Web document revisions
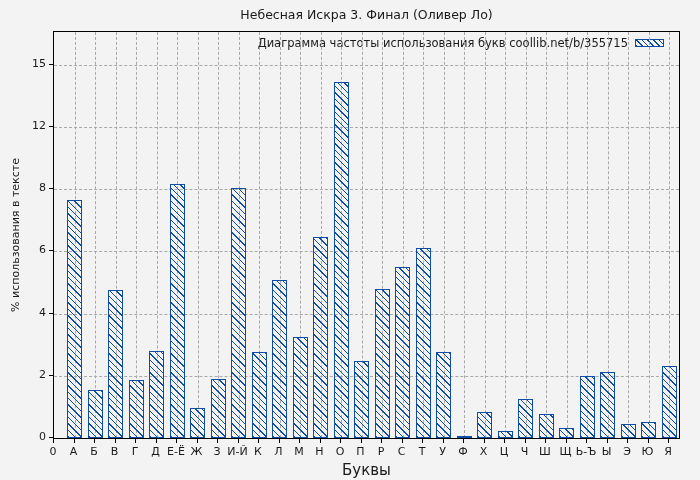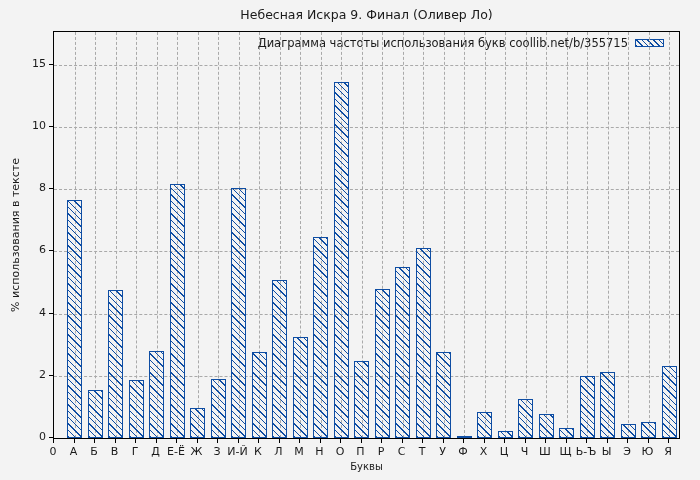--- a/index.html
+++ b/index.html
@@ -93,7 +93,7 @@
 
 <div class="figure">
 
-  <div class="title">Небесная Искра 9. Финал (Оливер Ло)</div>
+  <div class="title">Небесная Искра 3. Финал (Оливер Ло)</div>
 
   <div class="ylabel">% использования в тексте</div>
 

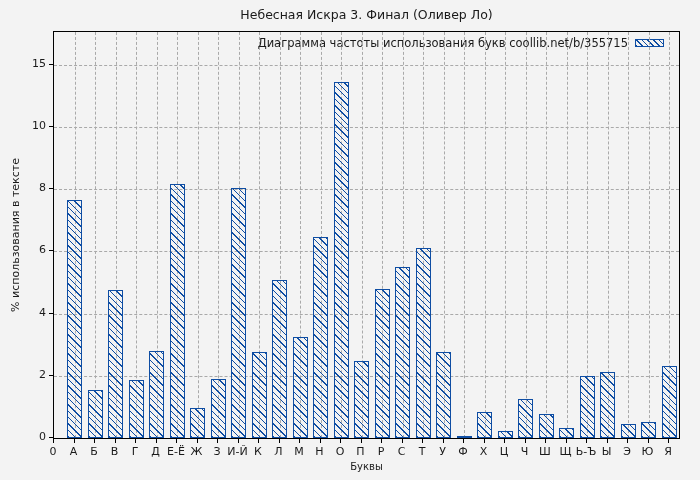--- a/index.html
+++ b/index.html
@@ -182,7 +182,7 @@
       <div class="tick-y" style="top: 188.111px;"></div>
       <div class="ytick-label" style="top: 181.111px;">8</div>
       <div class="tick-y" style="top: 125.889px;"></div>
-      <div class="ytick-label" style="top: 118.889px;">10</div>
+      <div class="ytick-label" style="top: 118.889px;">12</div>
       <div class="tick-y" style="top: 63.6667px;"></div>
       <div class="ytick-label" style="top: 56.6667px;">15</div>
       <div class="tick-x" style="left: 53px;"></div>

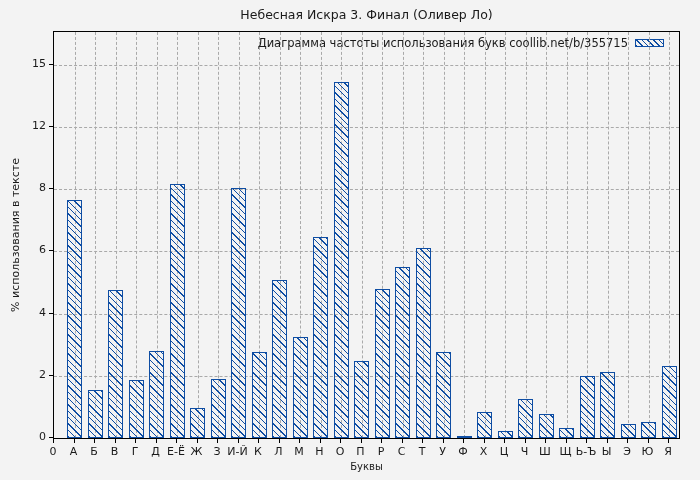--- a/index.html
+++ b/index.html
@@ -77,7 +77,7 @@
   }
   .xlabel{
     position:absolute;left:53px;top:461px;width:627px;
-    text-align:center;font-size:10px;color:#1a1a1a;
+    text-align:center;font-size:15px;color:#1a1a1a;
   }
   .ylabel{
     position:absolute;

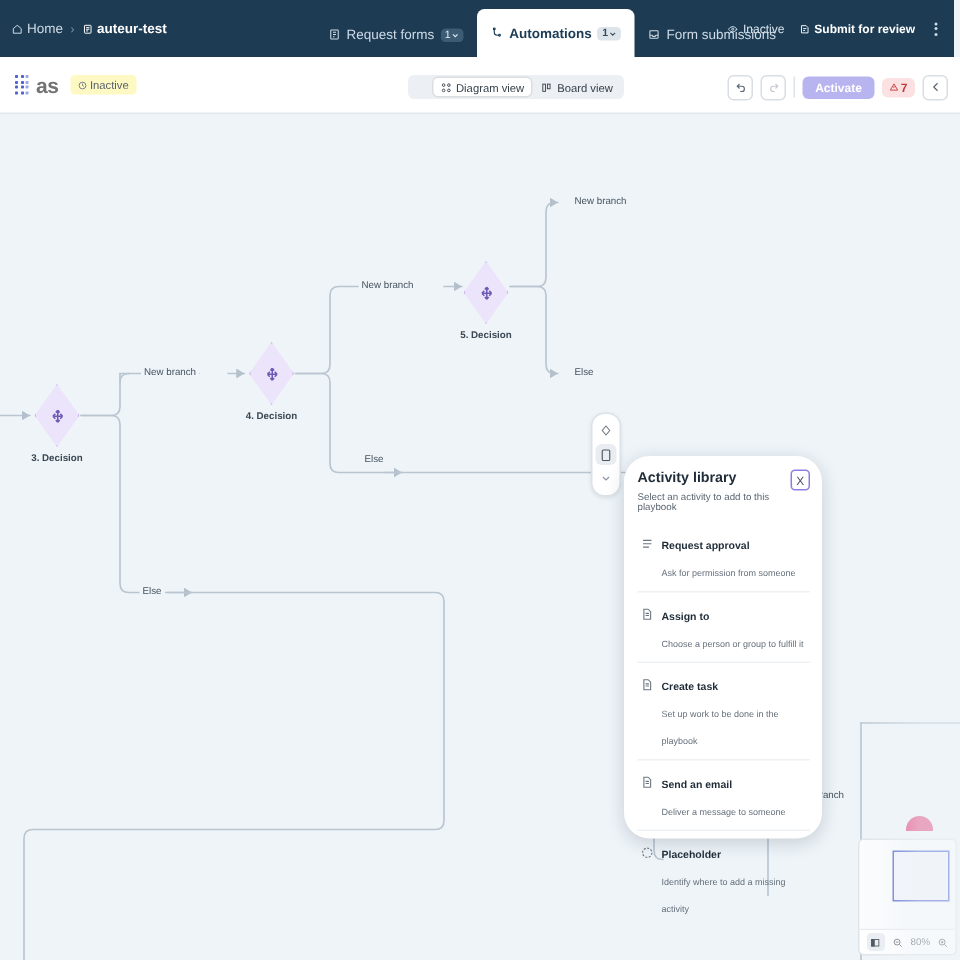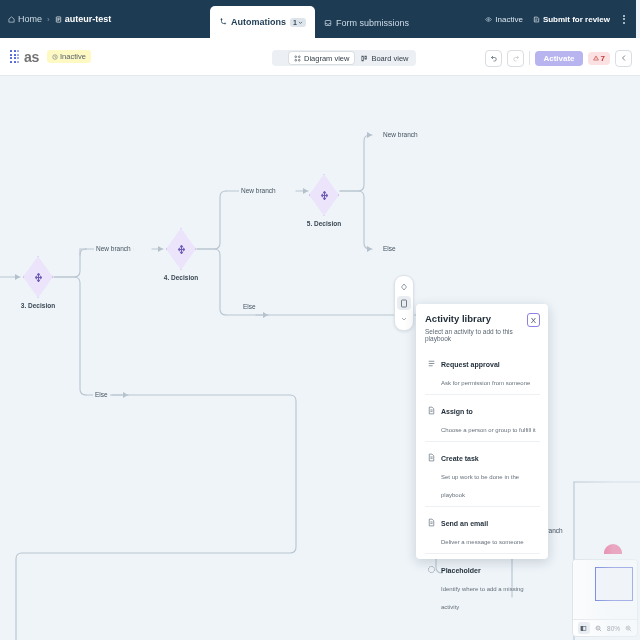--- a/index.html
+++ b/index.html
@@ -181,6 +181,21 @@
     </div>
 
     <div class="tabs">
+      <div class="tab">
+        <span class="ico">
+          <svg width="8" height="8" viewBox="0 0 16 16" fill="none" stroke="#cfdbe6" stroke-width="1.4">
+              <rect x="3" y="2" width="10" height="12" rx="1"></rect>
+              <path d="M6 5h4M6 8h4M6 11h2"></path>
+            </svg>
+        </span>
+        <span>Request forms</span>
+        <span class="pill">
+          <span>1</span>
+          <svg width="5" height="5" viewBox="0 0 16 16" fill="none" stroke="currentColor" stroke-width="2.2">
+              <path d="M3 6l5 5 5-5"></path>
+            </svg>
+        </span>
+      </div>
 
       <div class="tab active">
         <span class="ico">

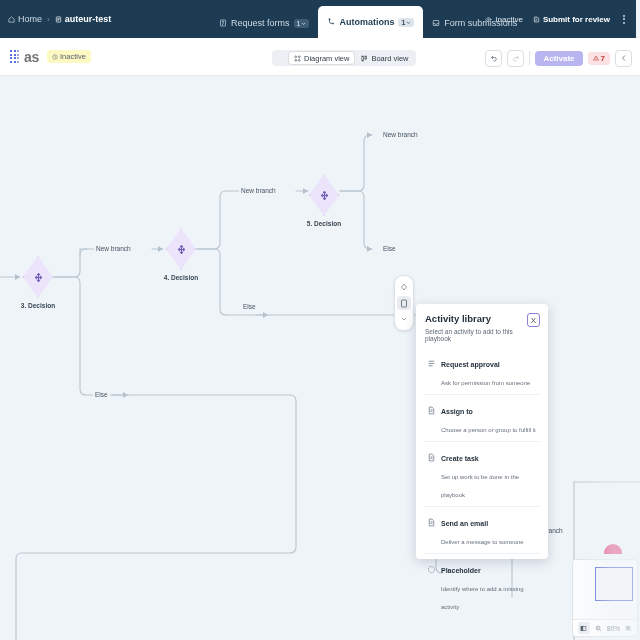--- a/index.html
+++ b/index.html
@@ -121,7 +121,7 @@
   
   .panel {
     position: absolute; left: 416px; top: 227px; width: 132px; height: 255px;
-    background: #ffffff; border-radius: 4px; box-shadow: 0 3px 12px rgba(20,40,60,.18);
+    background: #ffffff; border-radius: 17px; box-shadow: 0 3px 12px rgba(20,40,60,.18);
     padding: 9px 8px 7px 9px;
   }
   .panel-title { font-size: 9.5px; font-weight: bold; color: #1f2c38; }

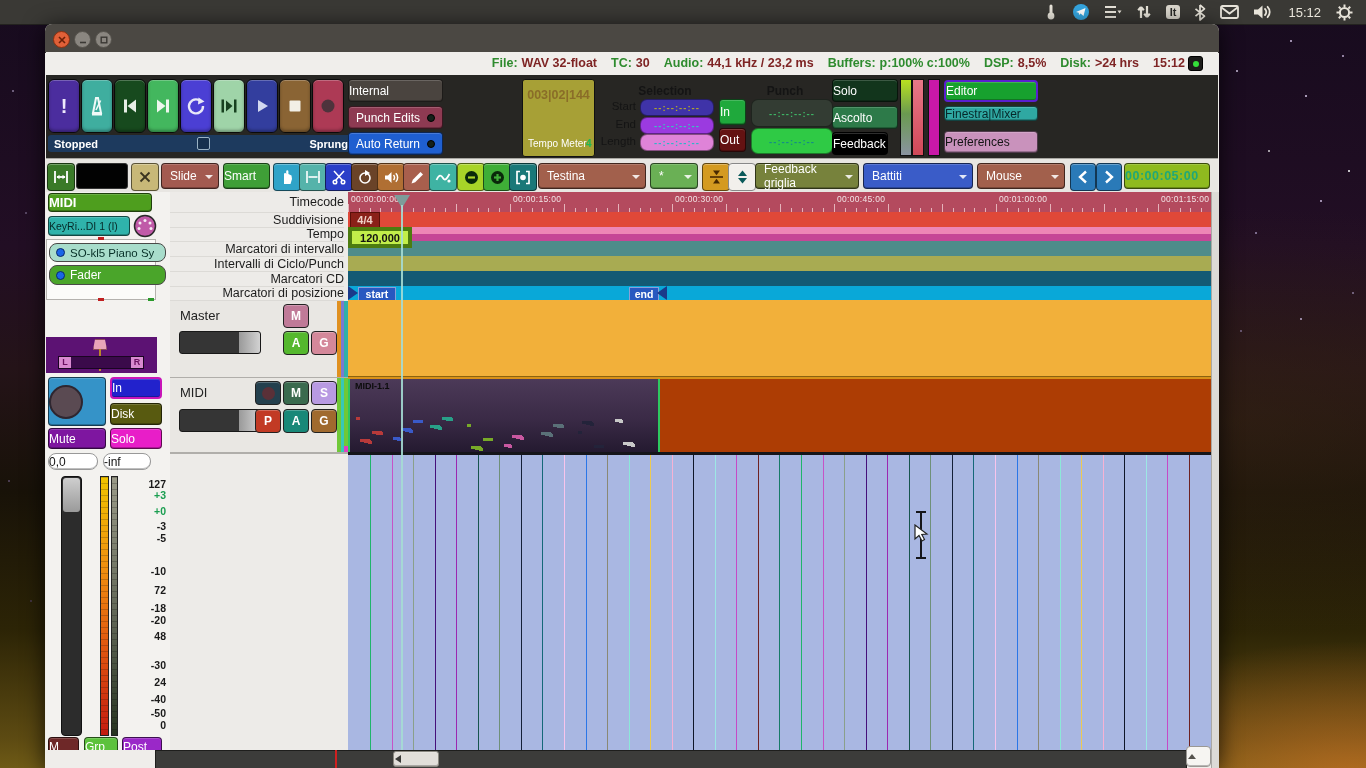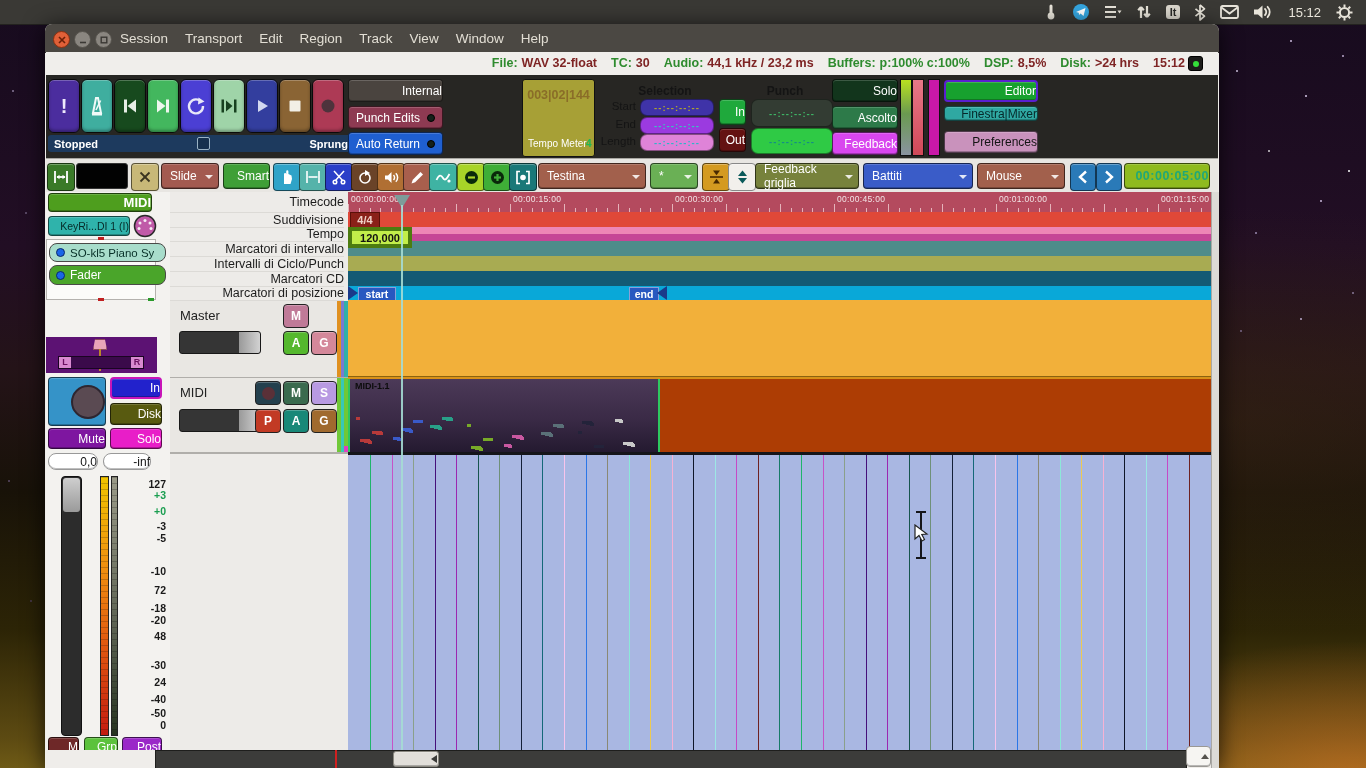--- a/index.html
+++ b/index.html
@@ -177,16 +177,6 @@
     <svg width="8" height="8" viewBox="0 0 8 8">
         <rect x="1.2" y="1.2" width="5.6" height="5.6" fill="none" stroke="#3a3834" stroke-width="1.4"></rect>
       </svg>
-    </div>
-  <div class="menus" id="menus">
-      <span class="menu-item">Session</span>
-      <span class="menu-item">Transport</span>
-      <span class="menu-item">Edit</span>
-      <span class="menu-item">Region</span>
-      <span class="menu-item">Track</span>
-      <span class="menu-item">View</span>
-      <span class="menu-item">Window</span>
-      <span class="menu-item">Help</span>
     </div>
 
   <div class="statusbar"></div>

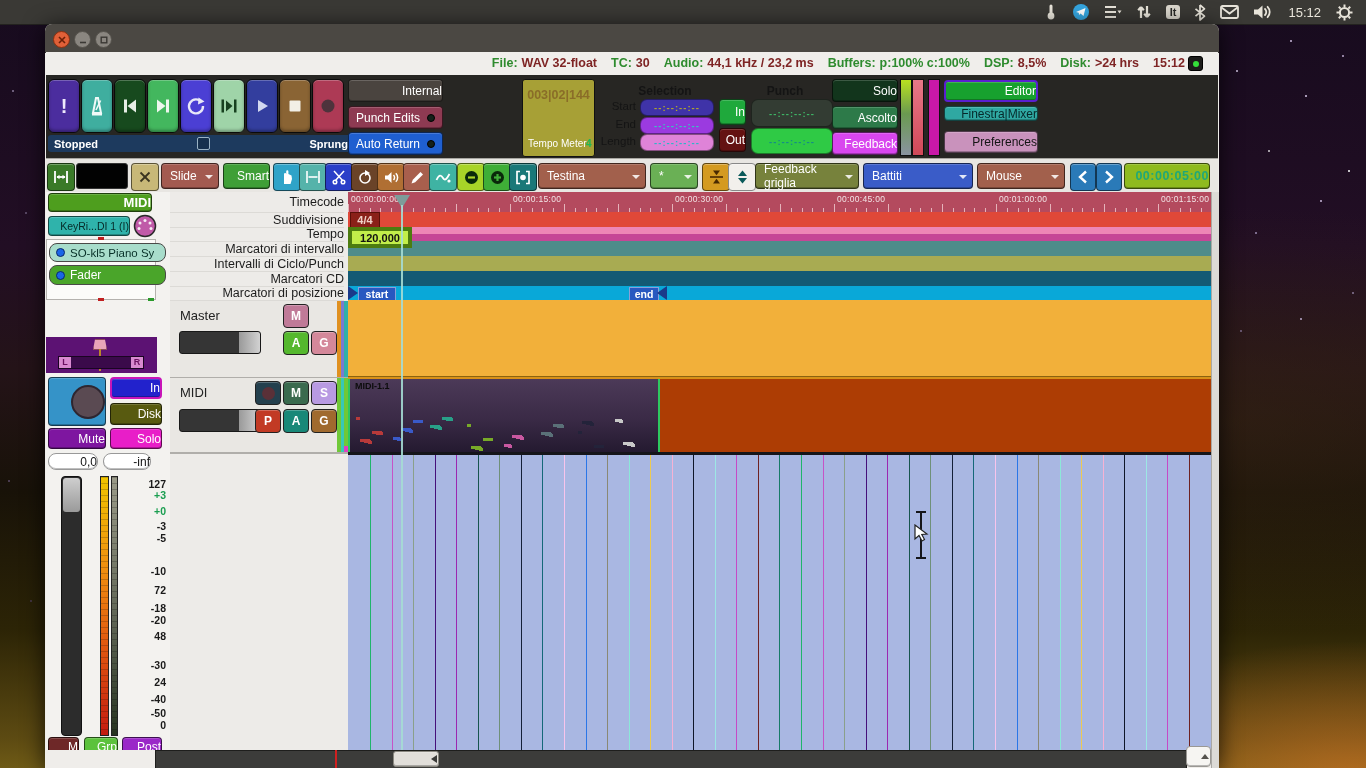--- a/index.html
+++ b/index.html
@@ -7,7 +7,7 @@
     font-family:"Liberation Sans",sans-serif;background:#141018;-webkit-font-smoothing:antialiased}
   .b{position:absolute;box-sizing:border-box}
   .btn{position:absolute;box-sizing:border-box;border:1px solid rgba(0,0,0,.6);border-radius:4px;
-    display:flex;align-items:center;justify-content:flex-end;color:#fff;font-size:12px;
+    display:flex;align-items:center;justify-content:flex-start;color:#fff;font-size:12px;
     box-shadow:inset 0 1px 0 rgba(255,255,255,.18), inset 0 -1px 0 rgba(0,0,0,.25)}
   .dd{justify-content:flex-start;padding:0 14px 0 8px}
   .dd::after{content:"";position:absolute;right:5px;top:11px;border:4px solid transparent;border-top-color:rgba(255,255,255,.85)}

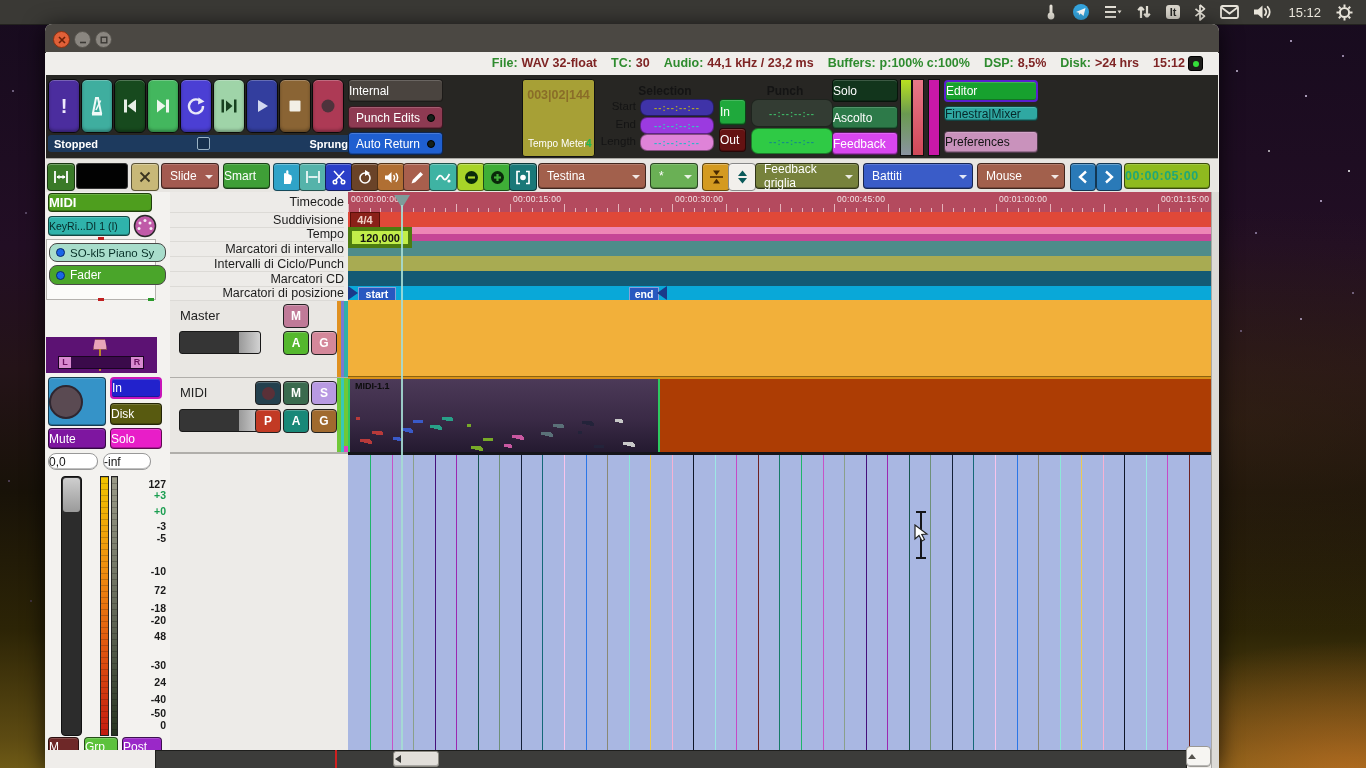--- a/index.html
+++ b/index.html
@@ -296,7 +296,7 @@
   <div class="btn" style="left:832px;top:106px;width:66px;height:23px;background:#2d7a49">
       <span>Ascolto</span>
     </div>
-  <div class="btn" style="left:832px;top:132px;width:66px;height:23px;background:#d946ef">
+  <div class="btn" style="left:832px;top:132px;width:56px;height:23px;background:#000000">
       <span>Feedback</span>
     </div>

### [BRIEF]
Only lines holding the word "none" belong in the answer; copy all of them from the records.

### [EXERCISE RESULT]
+          <svg width="8" height="8" viewBox="0 0 16 16" fill="none" stroke="#cfdbe6" stroke-width="1.4">
+          <svg width="5" height="5" viewBox="0 0 16 16" fill="none" stroke="currentColor" stroke-width="2.2">
         <rect x="1.2" y="1.2" width="5.6" height="5.6" fill="none" stroke="#3a3834" stroke-width="1.4"></rect>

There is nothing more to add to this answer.